Quelques 20.000 ménages à Nouakchott ont bénéficié de distribution de denrées alimentaires, une mission qui a été déclenchée dans la nuit du dimanche 12 avril 2020 par l’Armée nationale sur mandat de la Délégation générale de la solidarité nationale et de la lutte contre l’exclusion « Taazour ».
Déjà, des critiques fusent de toute part pour fustiger les critères d’éligibilité, certains dénonçant le clientélisme et le favoritisme qui se seraient glissés dans le choix des ménages cibles, laissant de côté plusieurs familles nécessiteuses et allouant des dons à des familles pas dans le besoin.
Tensweilim, quartier périphérique de Nouakchott, Dar-Naïm. Mouloumnie est furieuse. « Ils sont entrés dans toutes les maisons avoisinantes, et ils m’ont sauté, ces gars qui étaient chargés de recenser les familles, alors que je suis plus nécessiteuses que la plupart d’entre elles !!! » lance-t-elle du haut de sa rondeur à 160 centimètres du sol, la melafha à demi tombée et le visage convulsé par la rage.
Cette mère de six filles, avec un mari retraité, ne pouvait contenir sa colère.
« Je suis d’autant plus en colère que je les ai vus servir des familles nanties, une qui habite dans une maison de deux étages, alors qu’il y a une pauvre famille vivant à côté dans une baraque, une veuve sans revenus avec cinq enfants qu’ils n’ont même pas recensés !!! » harangua-t-elle de nouveau, entourée dans la demi-obscurité de la nuit par une ribambelle de femmes agglutinées autour de la voiture de distribution, une Toyoya blanche bâchée d’un filet de pêcheur.
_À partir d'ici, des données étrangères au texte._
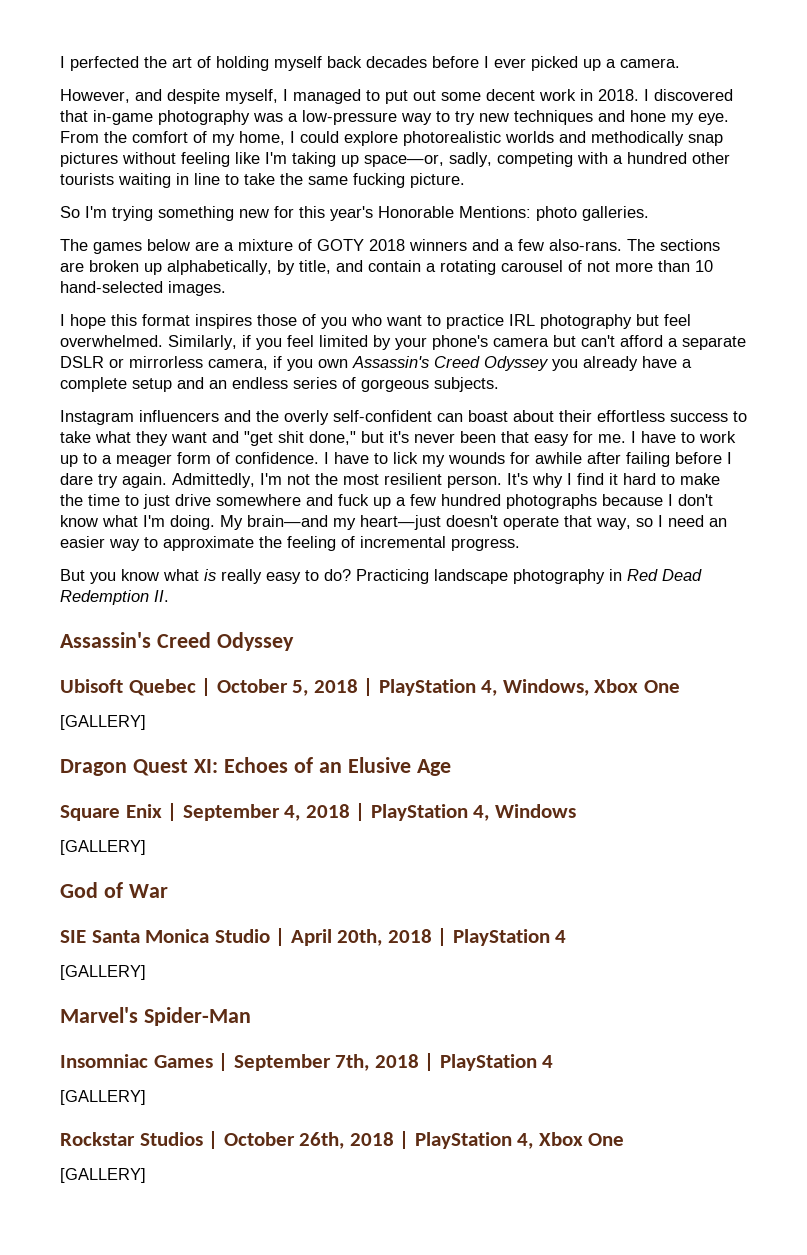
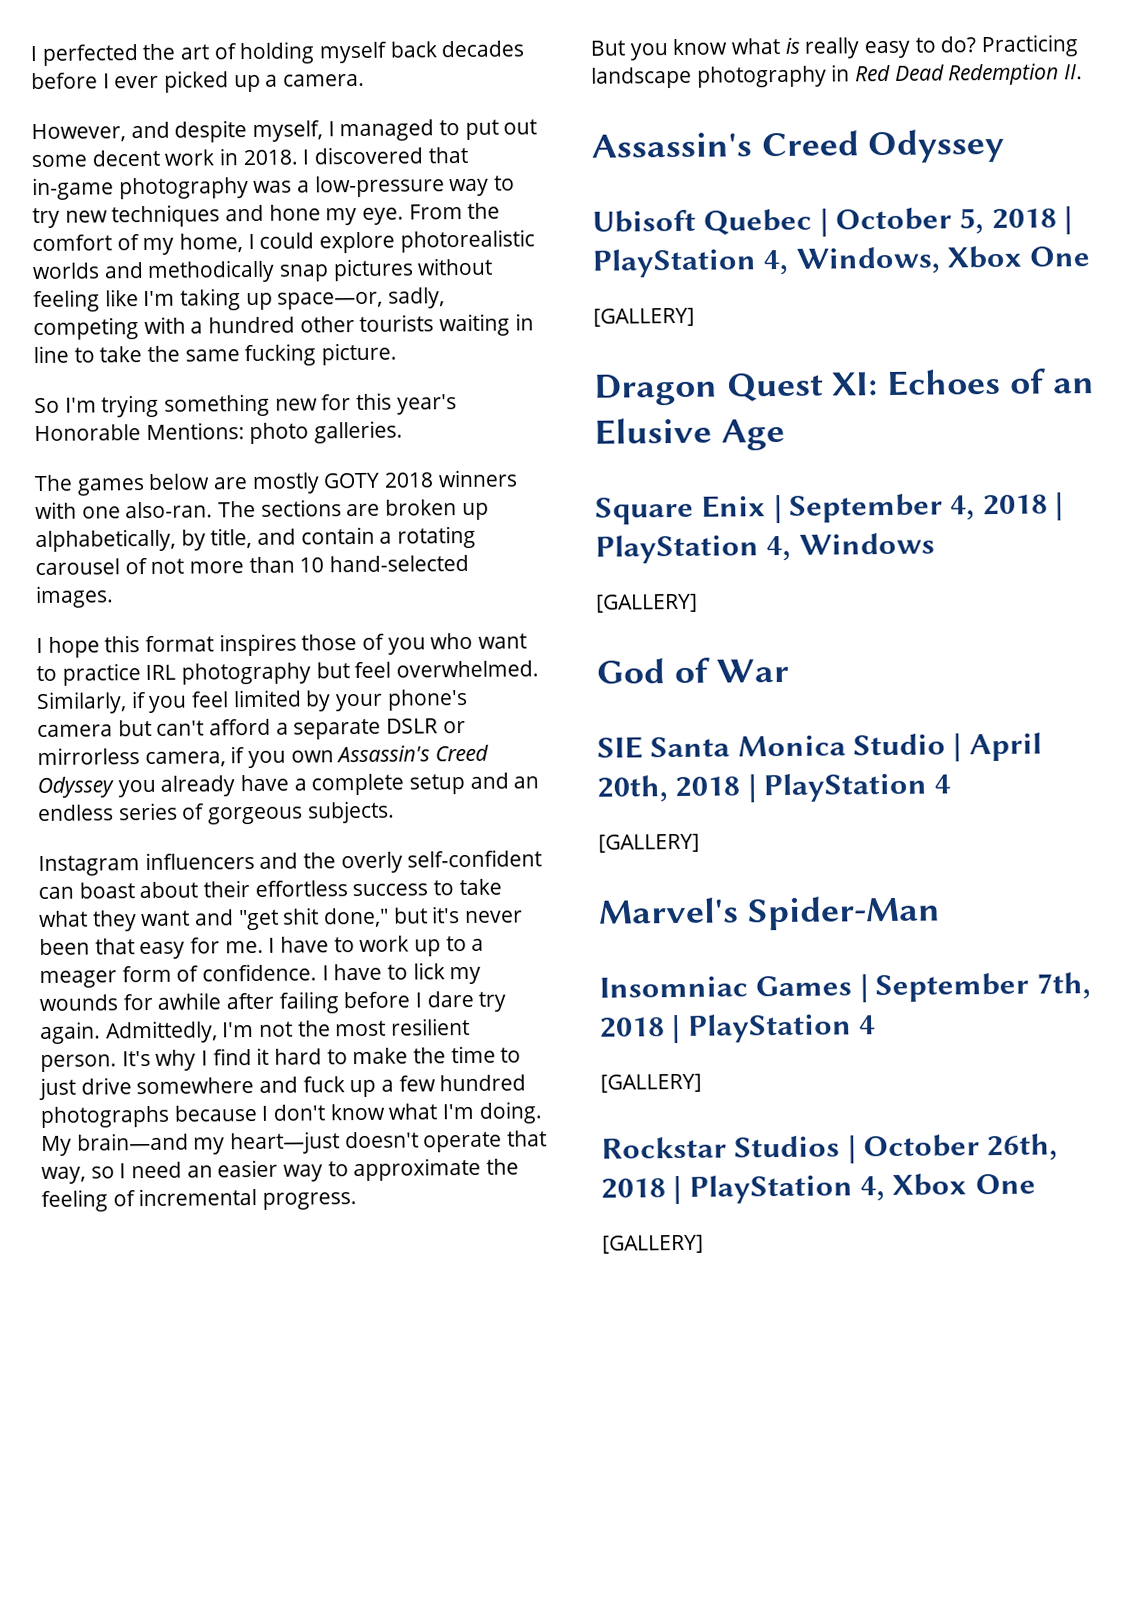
- The games below are a mixture of GOTY 2018 winners and a few also-rans.
+ The games below are mostly GOTY 2018 winners with one also-ran.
Dans ce quartier aux rues tortueuses, le rang des mécontents ne cesse de grossir. Une des filles chargées du recensement à l’air vraiment désolé. Affolée face à toutes ces vociférations d’indigents laissés en rade, elle tente de calmer les esprits. « Il y aura un deuxième round de recensement, ne vous affolez pas ; il y a aussi le Hakem et le maire qui ont chacun sa liste ; vous pourrez y aller dès lundi. De toute façon, vous avez encore de la chance pour être recensés ! »
Ces scènes se répètent dans toutes les Moughataas de Nouakchott où des centaines, voire des milliers de voix s’élèvent pour fustiger une distribution de vivres que toutes les familles nécessiteuses de Nouakchott attendaient impatiemment depuis le discours du Chef de l’Etat, Mohamed Cheikh Ghazwani annonçant la distribution de vivres pour 30.000 familles en Mauritanie, dont 20.000 à Nouakchott. Les affres du confinement face au Covid-19 après plus de deux semaines d’état d’exception chauffent les esprits.
Si à l’intérieur du pays où 12.000 familles devront être servies, le problème du ciblage des familles pauvres semble ne pas se poser, l’Etat disposant d’un Registre Social Unique dans le cadre des filets sociaux, Nouakchott n’est pas couvert par le registre. Chaque Hakem, chaque maire, chaque ONG disposant de ses propres listes d’indigents.
« Mais au moment des grandes distributions, toutes ces listes disparaissent et les opérations ne sont plus conduites que selon les connaissances, les parentés, les amitiés. Beaucoup de pauvres passent à travers la trappe» commente un ancien garde qui a servi dans plusieurs régions du pays.
Quelque part, dans le secteur 18 de Dar-Naïm, où certains quartiers sont de véritables concentrés de la misère, aucun phare de voitures de distributions ne vient troubler le sommeil des populations endormies.
La vieille Fatimata Amadou Diallo, grand-mère qui a en charge quatre orphelins, les fils de sa fille Coumba emportée en 2017 par un cancer et dont le père est décédé des années auparavant, est encore éveillée. Aucun kilo de riz ni de sucre ni de lait, aucun litre d’huile ou morceau de pain, n’a été déposé chez elle pour soulager ses douleurs.